How many lines in the data below contain the string "Louis"? State that number only.

- [Provided records]:
# # # # # # #

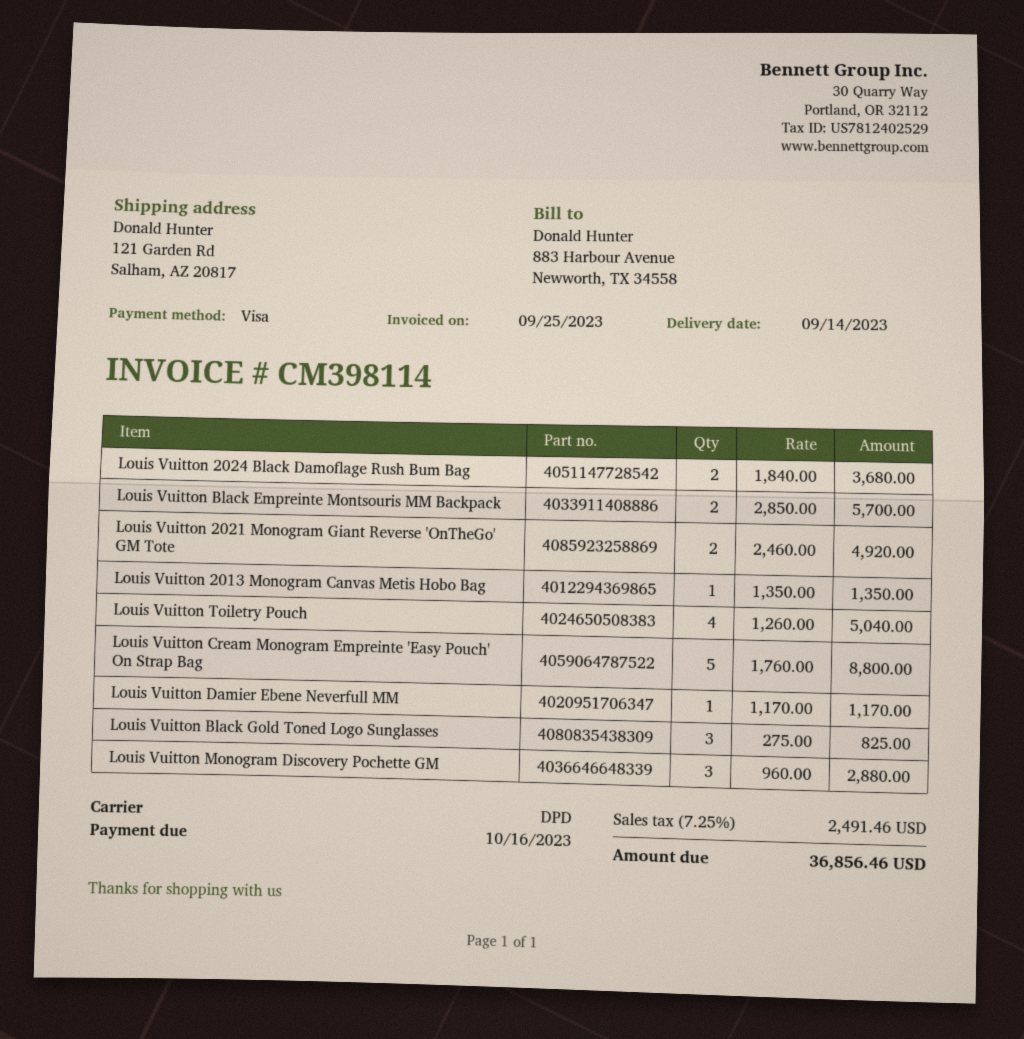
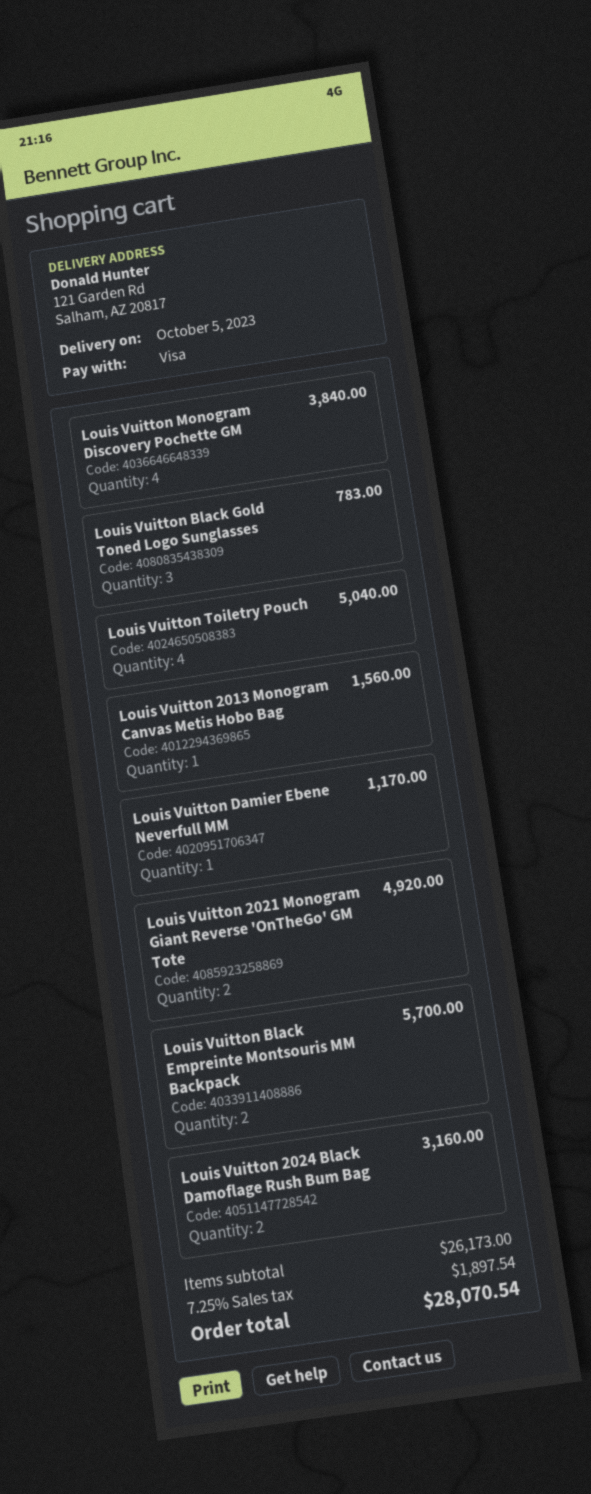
delivery date: 2023-09-14 -> 2023-10-05
Louis Vuitton 2024 Black Damoflage Rush Bum Bag: 2 for 3680.00 -> 2 for 3160.00
Louis Vuitton 2013 Monogram Canvas Metis Hobo Bag: 1 for 1350.00 -> 1 for 1560.00
Louis Vuitton Cream Monogram Empreinte 'Easy Pouch' On Strap Bag: 5 for 8800.00 -> none
Louis Vuitton Black Gold Toned Logo Sunglasses: 3 for 825.00 -> 3 for 783.00
Louis Vuitton Monogram Discovery Pochette GM: 3 for 2880.00 -> 4 for 3840.00
tax: 7.25% = 2491.46 -> 7.25% = 1897.54
total: 36856.46 -> 28070.54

# # # # # # #

- [Written answer]:
5